START Material provided
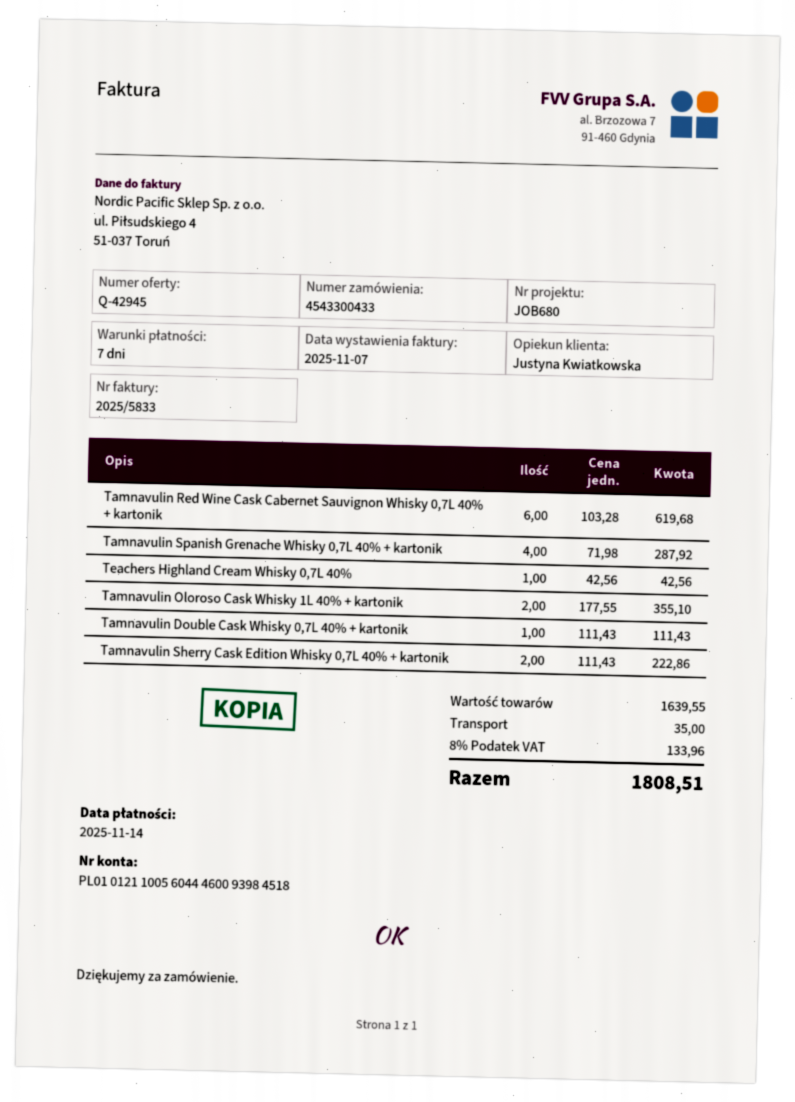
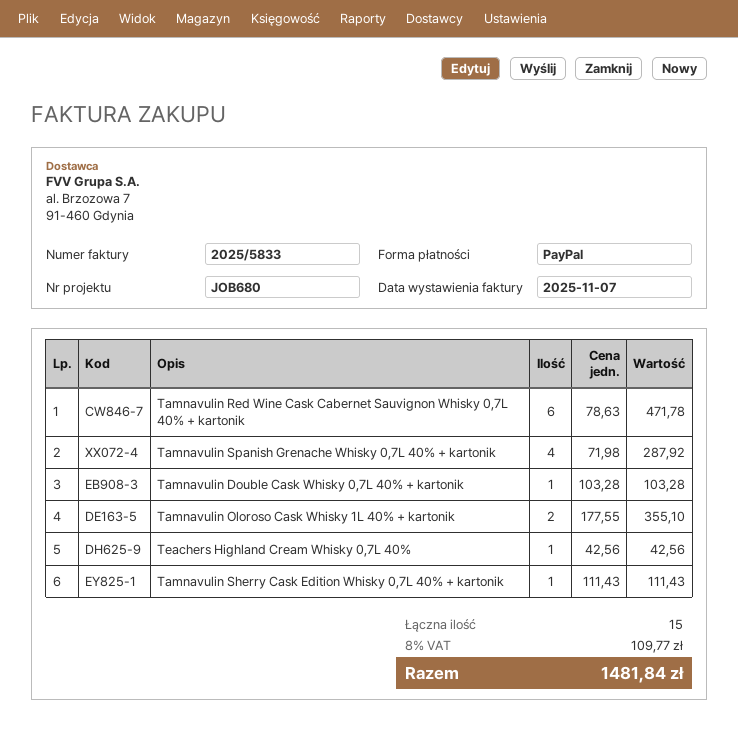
Tamnavulin Red Wine Cask Cabernet Sauvignon Whisky 0,7L 40% + kartonik: 6 x 103.28 = 619.68 -> 6 x 78.63 = 471.78
Tamnavulin Double Cask Whisky 0,7L 40% + kartonik: 1 x 111.43 = 111.43 -> 1 x 103.28 = 103.28
Tamnavulin Sherry Cask Edition Whisky 0,7L 40% + kartonik: 2 x 111.43 = 222.86 -> 1 x 111.43 = 111.43
shipping: 35.00 -> none
tax: 8% = 133.96 -> 8% = 109.77
total: 1808.51 -> 1481.84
END Material provided
- [About this exercise]:
Repeat the listing in full and exactly. Leave any pictures out.

- [Exercise response]:
Tamnavulin Red Wine Cask Cabernet Sauvignon Whisky 0,7L 40% + kartonik: 6 x 103.28 = 619.68 -> 6 x 78.63 = 471.78
Tamnavulin Double Cask Whisky 0,7L 40% + kartonik: 1 x 111.43 = 111.43 -> 1 x 103.28 = 103.28
Tamnavulin Sherry Cask Edition Whisky 0,7L 40% + kartonik: 2 x 111.43 = 222.86 -> 1 x 111.43 = 111.43
shipping: 35.00 -> none
tax: 8% = 133.96 -> 8% = 109.77
total: 1808.51 -> 1481.84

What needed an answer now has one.